Digo a Manuela que vou ao banheiro, mas a grande verdade é que não consigo mais ficar aqui diante desses olhos. Quero ir pra casa, preciso respirar e pensar, já que com essa proximidade, será impossível. Levanto-me e sigo em direção ao banheiro sem olhar na direção do Daniel. Caminho a passos largos desviando das pessoas e me dirijo em direção a saída. Olho para trás para ter certeza de que ninguém está me seguindo e quando me viro bato com meu corpo com força em peito que mais parece uma muralha. Levanto minha cabeça lentamente e vejo que a muralha tem nome e se chama Daniel. Já estava na porta de saída. Como ele conseguiu ser mais rápido que eu?

- Fugindo? - Ele me pergunta com aquela expressão inquisidora.

- Não que seja da sua conta, mas não estou me sentindo bem e vou para casa.. Até mais!

- Espere. - Ele diz segurando meu braço com força e ao mesmo tempo delicadeza. Oh não!  De novo esse arrepio?

- Eu te levo. - ele diz com seus olhos fixos nos meus.
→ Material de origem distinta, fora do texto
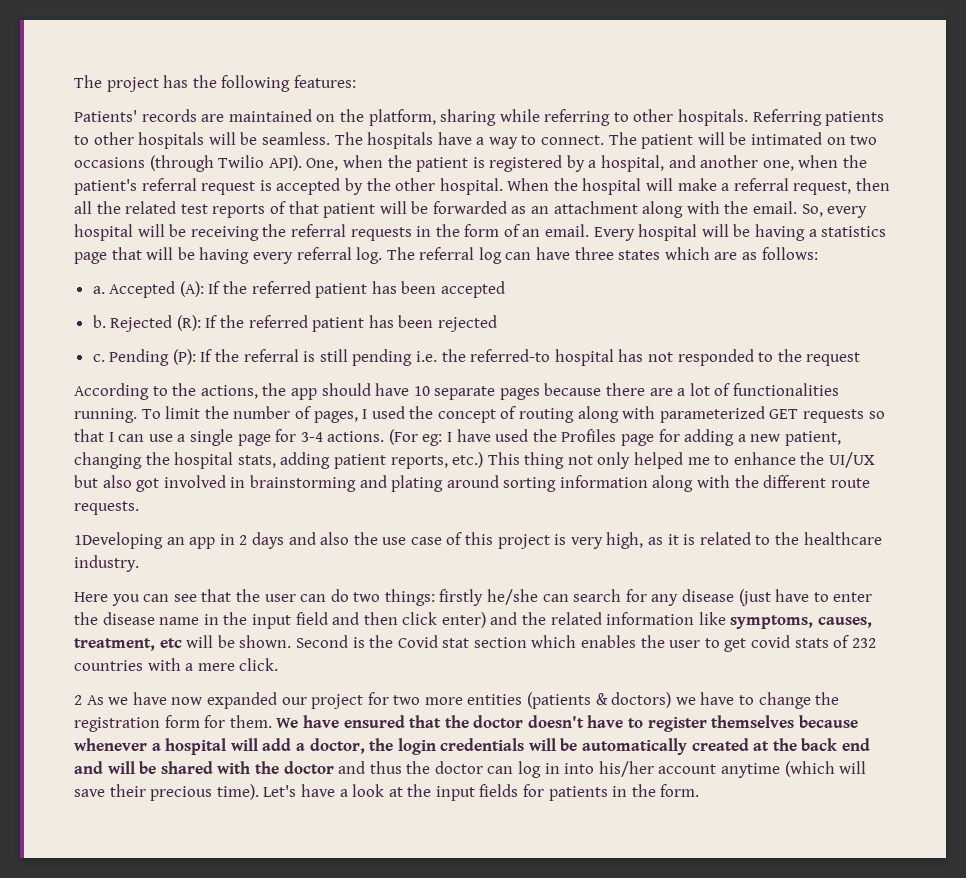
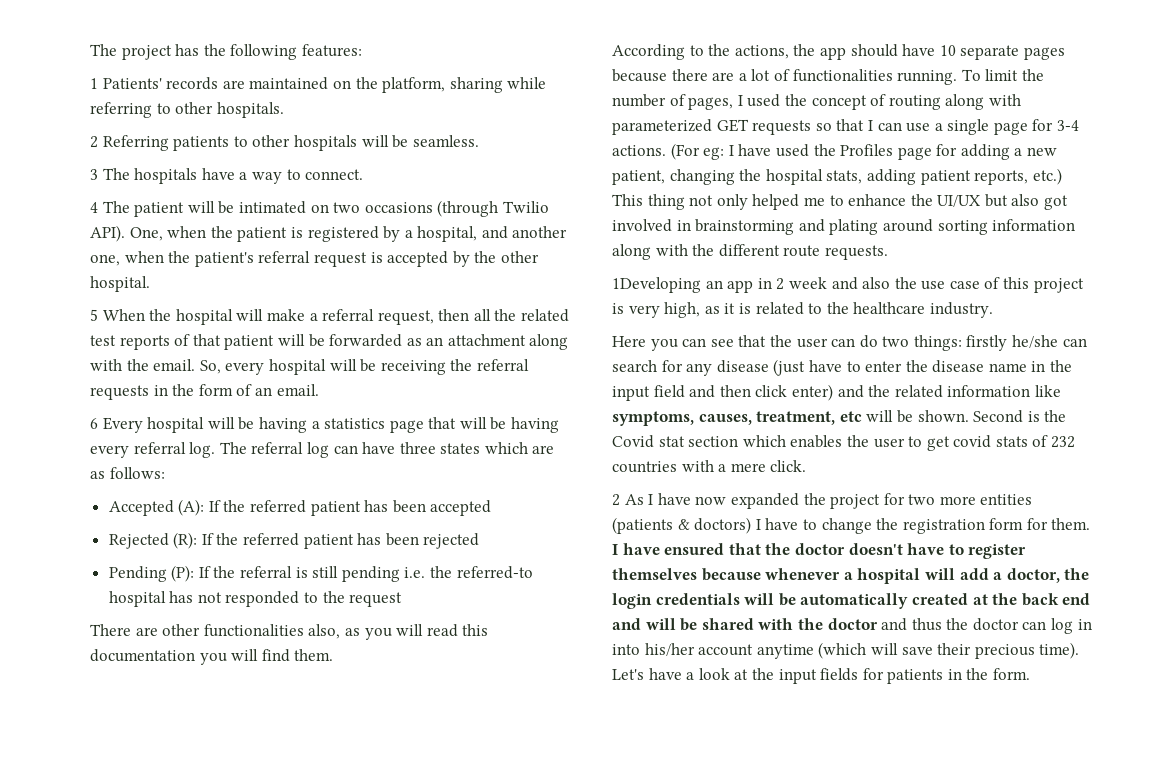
(356, 81) none -> [90,78,98,89] 1
(749, 117) none -> [90,136,98,148] // 2
(330, 138) none -> [90,169,98,180] // 3
(605, 140) none -> [90,202,98,213] // 4
(503, 186) none -> [90,309,98,321] // 5
(590, 230) none -> [90,418,98,429] // 6
[92,286,105,294] a. -> (165, 473) none
[92,315,106,328] b. -> (492, 508) none
[92,354,105,362] c. -> (480, 541) none
(861, 359) none -> [90,624,489,640] [90,649,334,665] // There are other functionalities also, as you will read this documentation you will find them.
[251,532,284,549] days -> [788,277,827,289] week
[108,697,129,705] we -> [648,494,654,505] I
[281,697,307,705] our -> [803,493,826,505] the
[675,697,696,705] we -> [755,519,761,530] I
[276,718,299,728] We -> [612,544,618,555] I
- Não precisa, eu pego um táxi... - tento me desvencilhar, mas ele me segura com mais urgência.

- Olha, Marina. - ele parece um pouco nervoso -  Eu sei que pode parecer meio louco, mas você não pode negar essa atração entre nós, desde que te conheci você não sai da minha cabeça... - engulo em seco e eu não imaginaria que ele fosse confessar o que sente.
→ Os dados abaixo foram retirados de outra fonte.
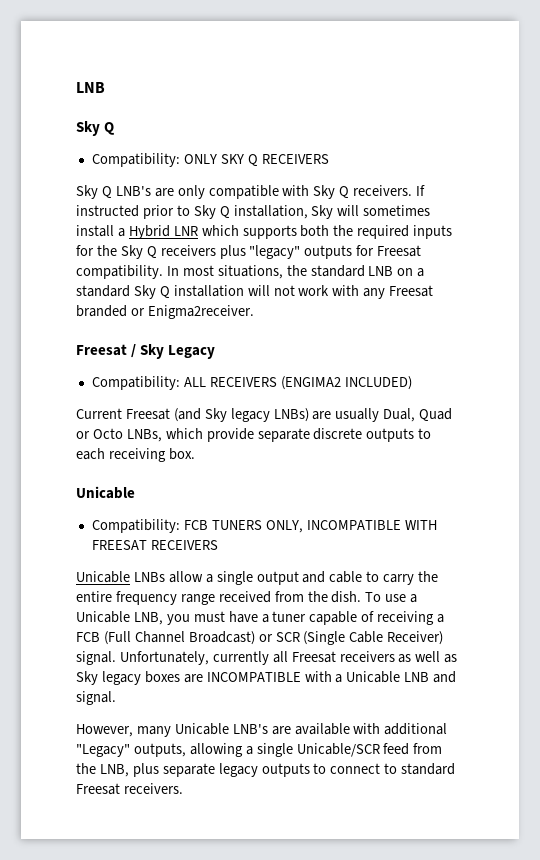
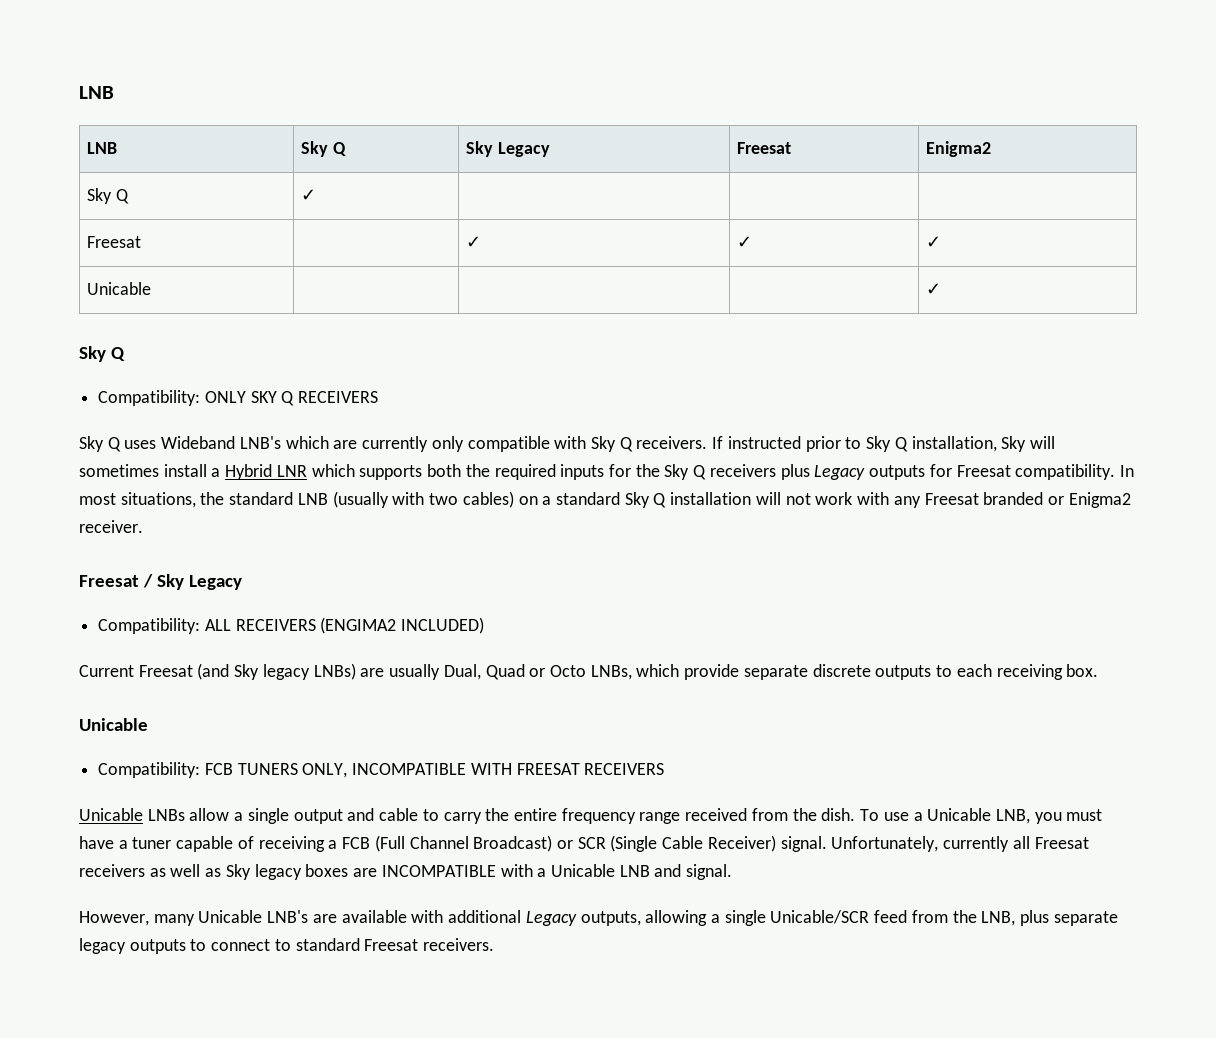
[76,82,105,93] LNB -> [79,86,114,99] [87,142,118,154] [301,141,346,157] [466,141,550,157] [737,142,792,154] [926,141,992,157] [87,188,129,204] [301,189,317,201] [87,236,142,248] [466,236,482,248] [737,236,753,248] [926,236,942,248] [87,282,152,295] [926,283,942,295] LNB // LNB | Sky Q | Sky Legacy | Freesat | Enigma2 // Sky Q | ✓ | | | // Freesat | | ✓ | ✓ | ✓ // Unicable | | | | ✓
[115,186,174,197] LNB's are -> [124,436,429,452] uses Wideband LNB's which are currently
[249,245,301,259] "legacy" -> [814,465,866,480] Legacy
(394, 271) none -> [332,491,514,508] (usually with two cables)
[147,305,254,319] Enigma2receiver. -> [1068,492,1131,508] [79,520,143,533] Enigma2 receiver.
[76,744,130,757] "Legacy" -> [525,911,577,926] Legacy

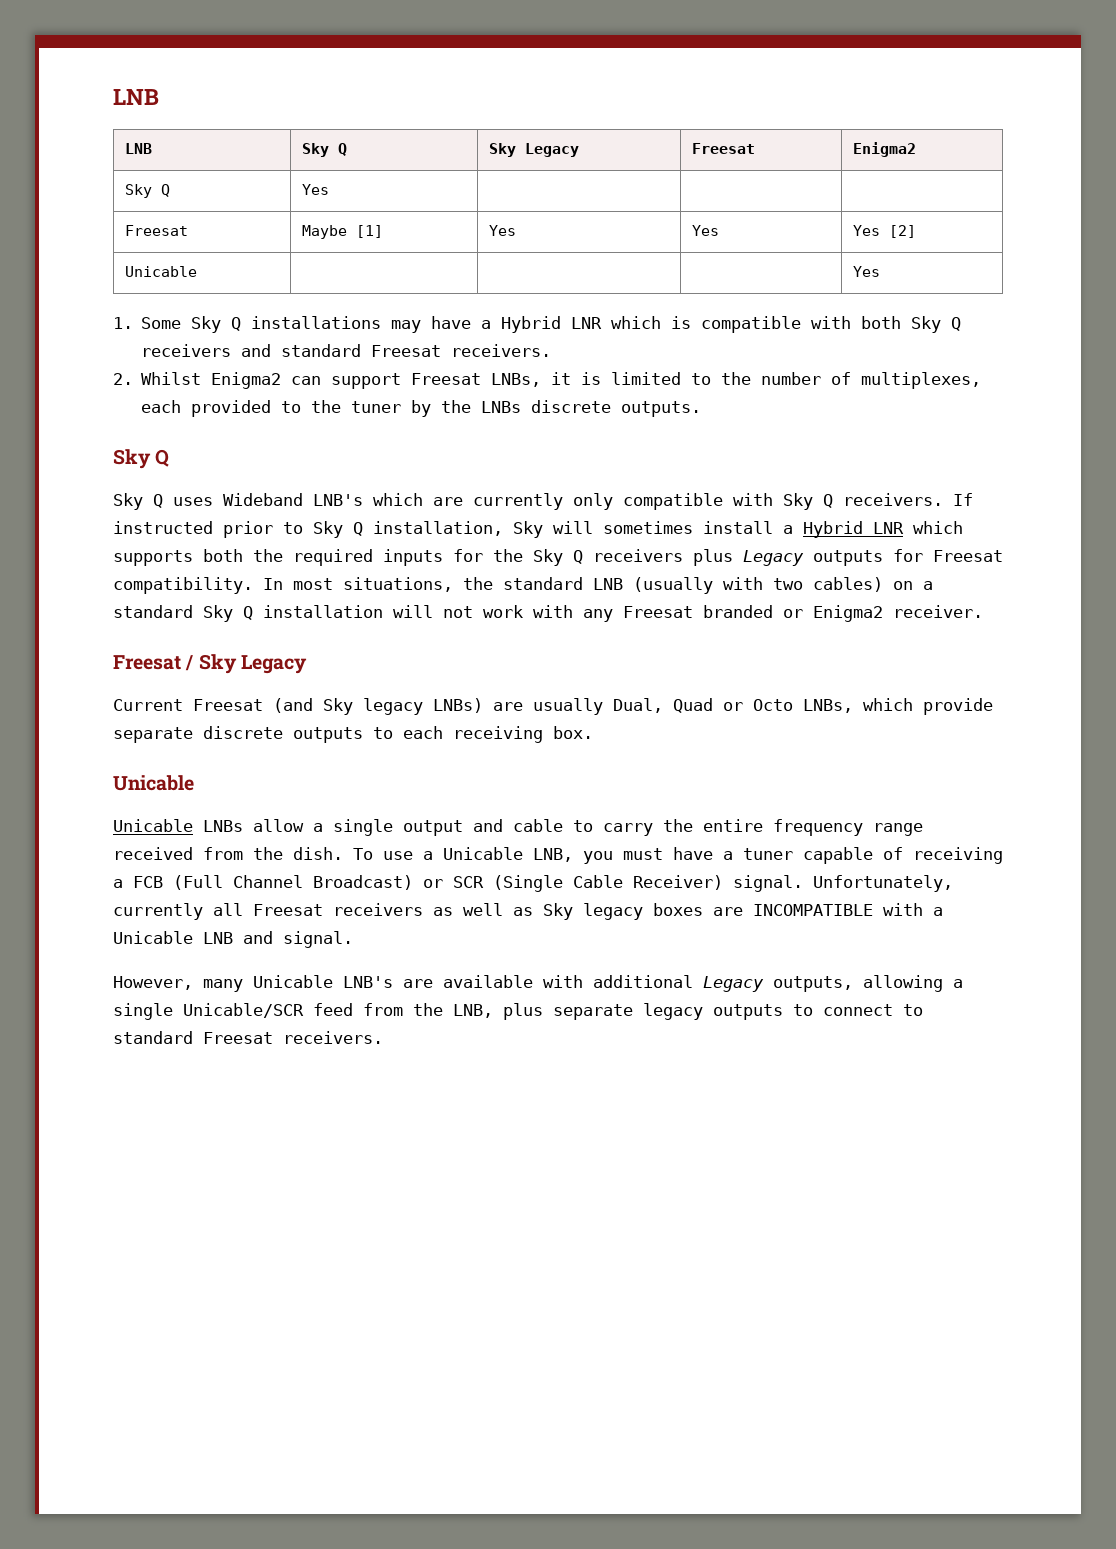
[301,189,317,201] [87,236,142,248] [466,236,482,248] [737,236,753,248] [926,236,942,248] [87,282,152,295] [926,283,942,295] [79,346,126,362] [98,390,379,406] ✓ | | | // Freesat | | ✓ | ✓ | ✓ // Unicable | | | | ✓ // Sky Q // Compatibility: ONLY SKY Q RECEIVERS -> [301,184,329,195] [124,225,188,236] [301,225,383,239] [488,225,516,236] [691,225,719,236] [852,225,916,238] [124,266,197,277] [852,266,880,277] [113,316,962,333] [141,344,552,357] [113,372,982,389] [141,400,702,417] [113,449,170,469] Yes | | | // Freesat | Maybe [1] | Yes | Yes | Yes [2] // Unicable | | | | Yes // 1. Some Sky Q installations may have a Hybrid LNR which is compatible with both Sky Q receivers and standard Freesat receivers. // 2. Whilst Enigma2 can support Freesat LNBs, it is limited to the number of multiplexes, each provided to the tuner by the LNBs discrete outputs. // Sky Q
[98,617,485,634] // Compatibility: ALL RECEIVERS (ENGIMA2 INCLUDED) -> (307, 664) none
[98,762,665,778] // Compatibility: FCB TUNERS ONLY, INCOMPATIBLE WITH FREESAT RECEIVERS -> (194, 783) none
- Não sei do que você está falando. - Minto na maior cara lavada. - Não vou negar que fiquei atraída por você, mas não passa disso.

- Não se engane, você sabe exatamente do que estou falando.- Ele diz aproximando seu corpo do meu. - Você não pode negar isso. - ele respira profundamente. - Existe algo aqui, Marina e é muito mais do que um simples atração, não me negue isso. Aliás, não negue isso a você. - ele diz como se me conhecesse há anos. Isso me deixa aflita. Esse homem mexe comigo de uma forma inexplicável.
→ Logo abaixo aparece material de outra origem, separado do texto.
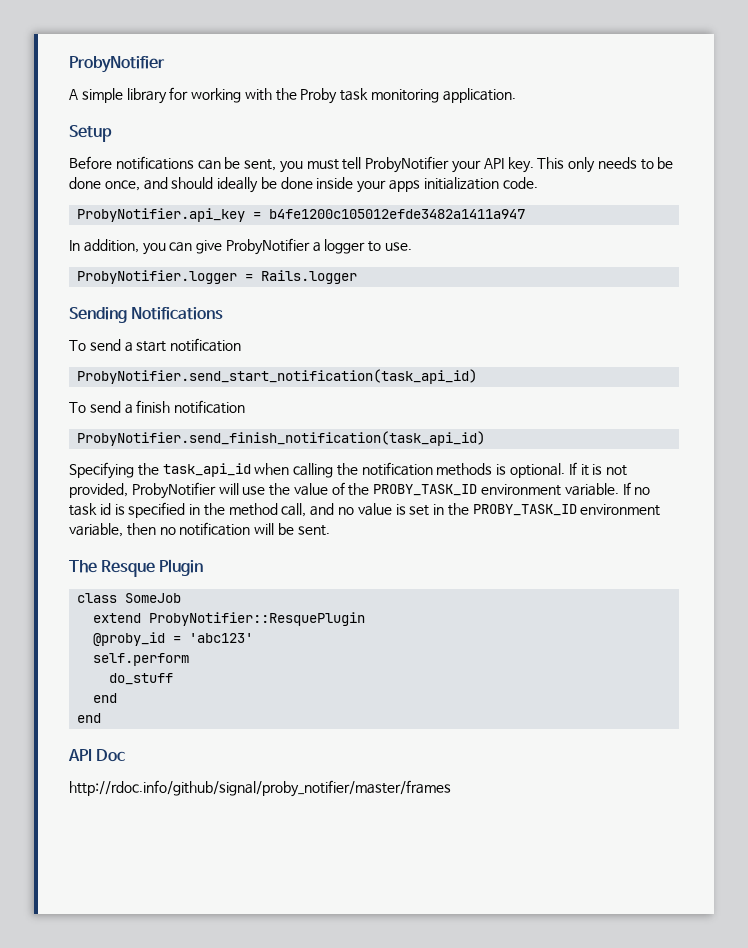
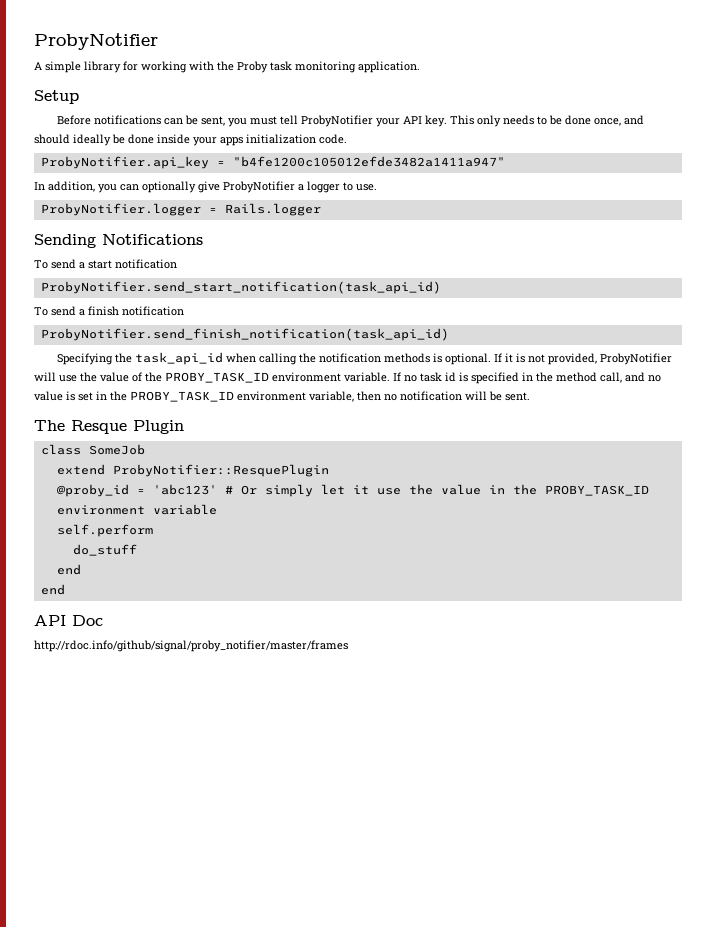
[269,209,526,219] b4fe1200c105012efde3482a1411a947 -> [232,156,505,167] "b4fe1200c105012efde3482a1411a947"
(193, 247) none -> [142,181,196,193] optionally
(254, 638) none -> [224,484,649,497] [56,504,217,515] # Or simply let it use the value in the PROBY_TASK_ID environment variable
- Você não sabe nada sobre mim. Quem pensa que é para me dizer o que eu sinto ou o que deixo de ... - Sem me dar chance de terminar a frase ele toma meus lábios nos seus. Tento me soltar, mas é inútil. Seu beijo consegue ser ainda melhor que da ultima vez e em questão de segundos, estou perdida em seus braços. Ao seu lado, meu corpo parece ter vontade própria e eu me entrego a ele. O beijo é intenso, urgente e aos poucos nos separamos e meu coração parece que vai explodir no meu peito.

-  Deixa eu te levar pra casa? - ele pede com seu olhar intenso sobre mim. Respiro profundamente.

- Daniel, eu simplesmente não faço isso. Não tenho tempo para relacionamento. Quer transar? Quer aliviar essa tensão? tudo bem, eu topo, mas não me peça intimidade, eu não posso e não quero isso.